Contrastive Mean Teacher for Domain Adaptive Object Detectors

Shengcao Cao, Dhiraj Joshi, Liang-Yan Gui, Yu-Xiong Wang

Abstract

Object detectors often suffer from the domain gap between training (source domain) and real-world applications (target domain). Mean-teacher self-training is a powerful paradigm in unsupervised domain adaptation for object detection, but it struggles with low-quality pseudo-labels. In this work, we identify the intriguing alignment and synergy between mean-teacher self-training and contrastive learning. Motivated by this, we propose Contrastive Mean Teacher (CMT) -a unified, general-purpose framework with the two paradigms naturally integrated to maximize beneficial learning signals.

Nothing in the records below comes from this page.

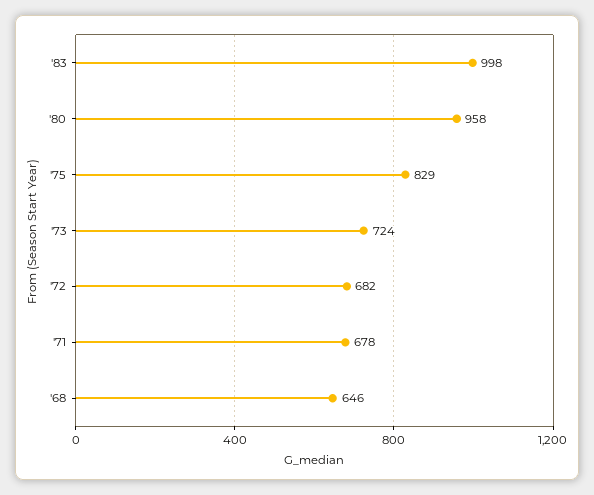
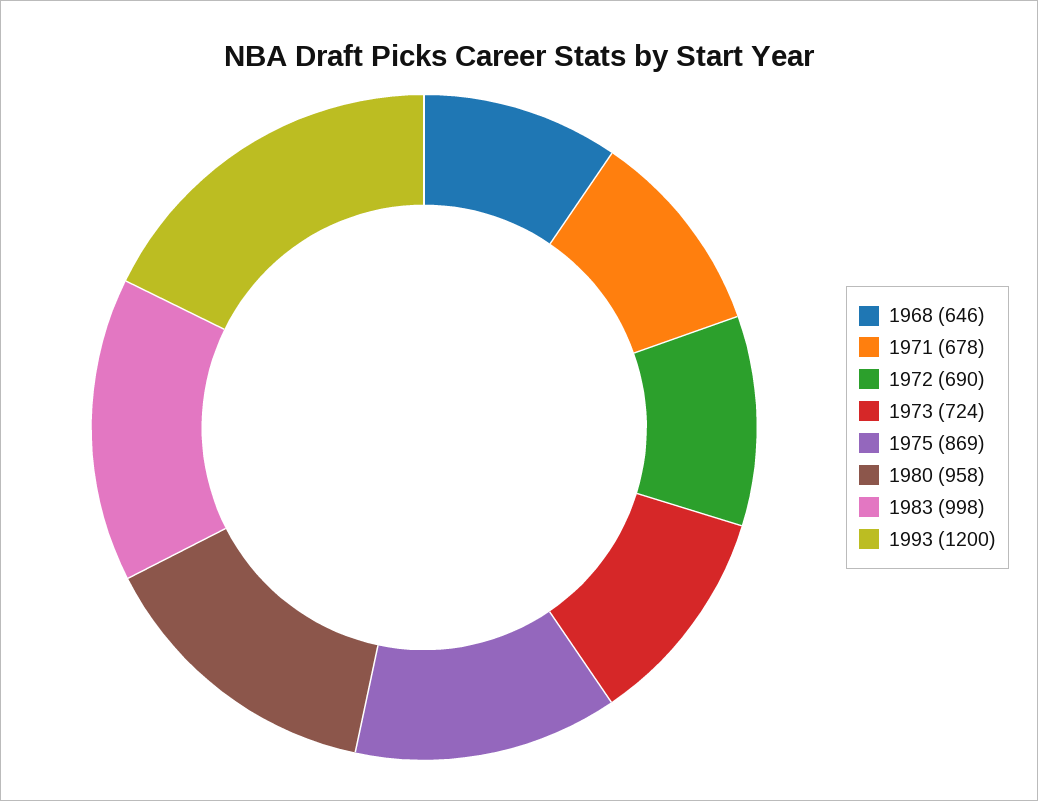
'75: 829 -> 869
'72: 682 -> 690
1993: none -> 1200

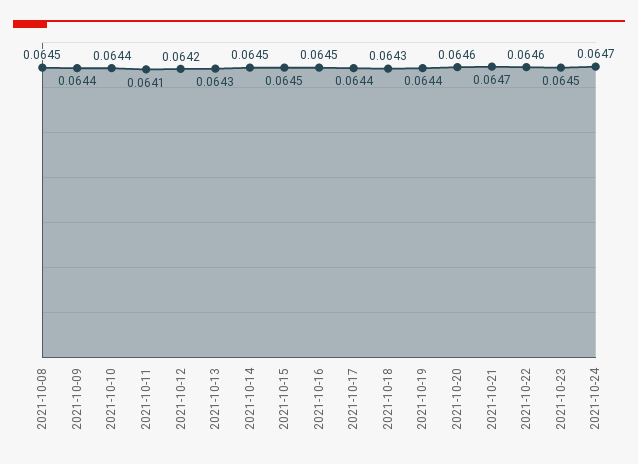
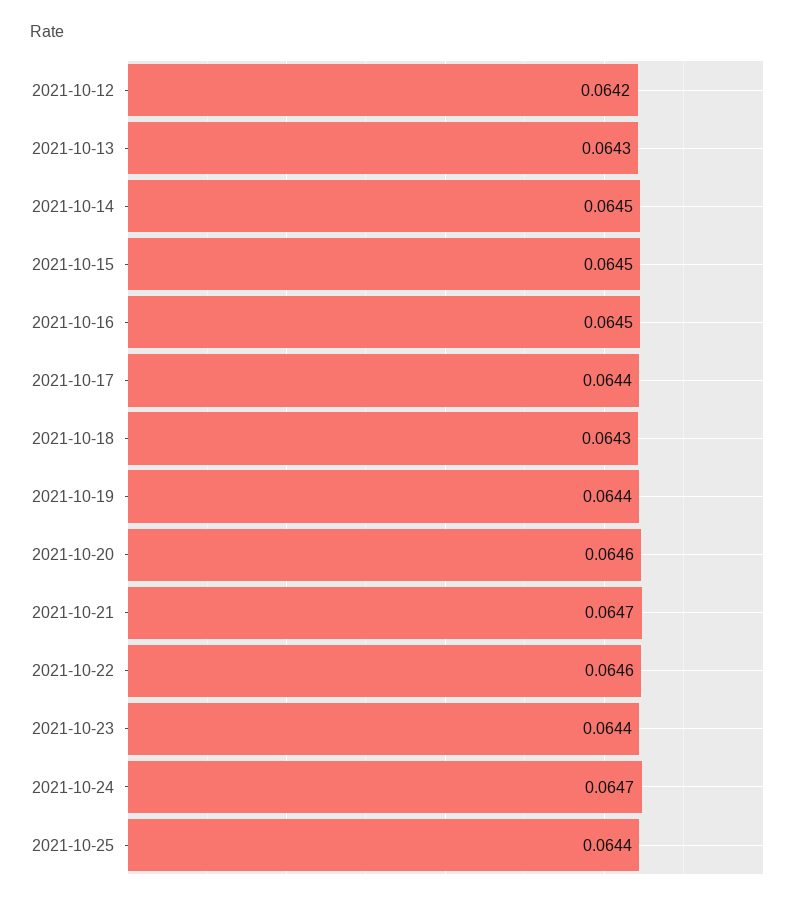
2021-10-08: 0.0645 -> none
2021-10-09: 0.0644 -> none
2021-10-10: 0.0644 -> none
2021-10-11: 0.0641 -> none
2021-10-23: 0.0645 -> 0.0644
2021-10-25: none -> 0.0644

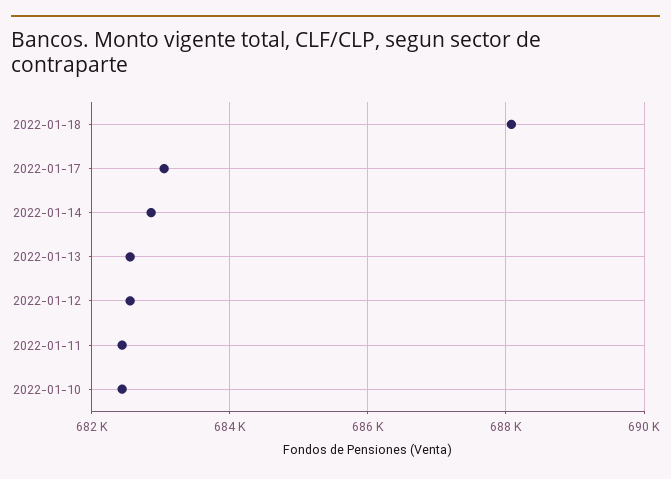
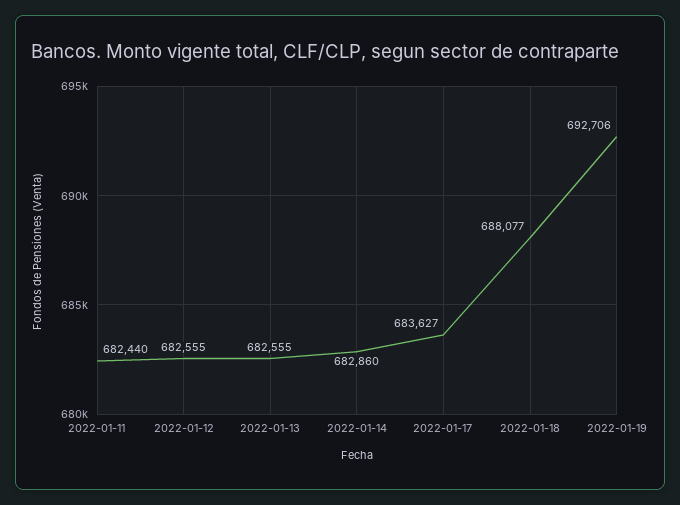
2022-01-17: 683000 -> 683627
2022-01-10: 682400 -> none
2022-01-19: none -> 692706

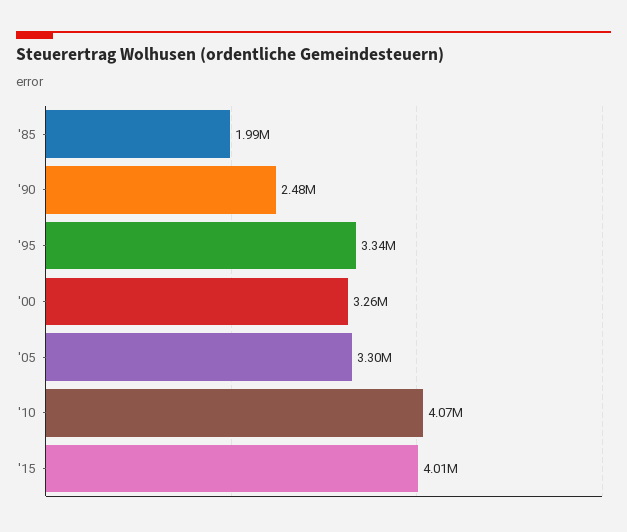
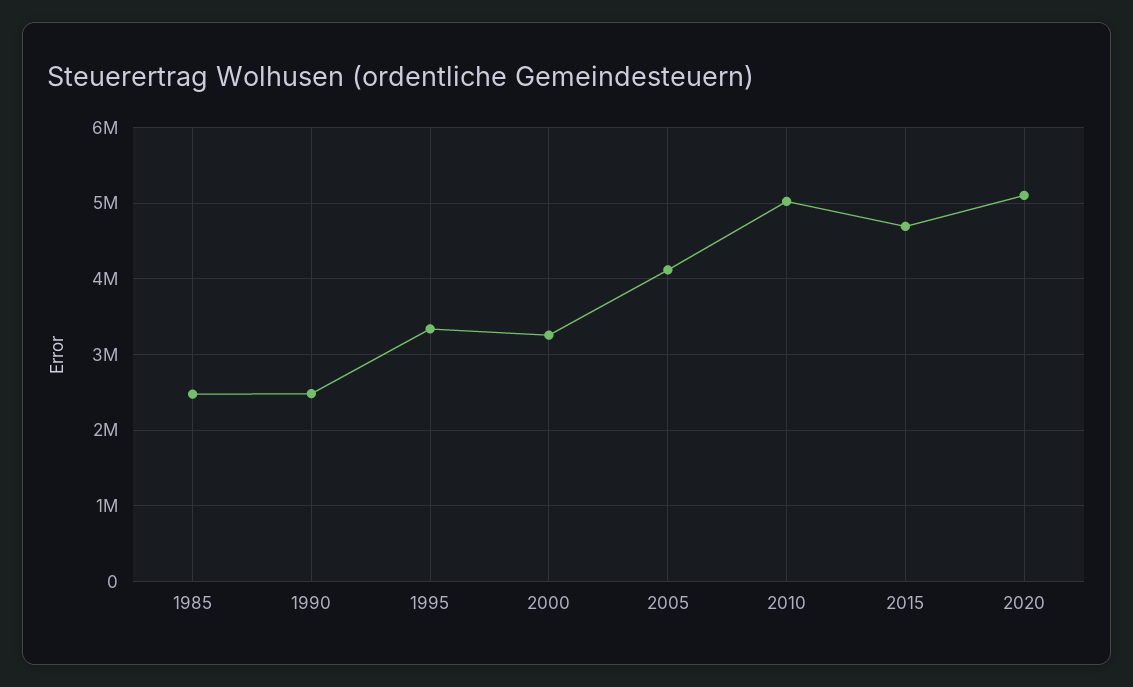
'85: 1990000 -> 2500000
'05: 3300000 -> 4100000
'10: 4070000 -> 5000000
'15: 4010000 -> 4700000
2020: none -> 5100000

Instead of using pseudo-labels solely for final predictions, our strategy extracts objectlevel features using pseudo-labels and optimizes them via contrastive learning, without requiring labels in the target domain. When combined with recent mean-teacher selftraining methods, CMT leads to new state-of-the-art targetdomain performance: 51.9% mAP on Foggy Cityscapes, outperforming the previously best by 2.1% mAP. Notably, CMT can stabilize performance and provide more significant gains as pseudo-label noise increases.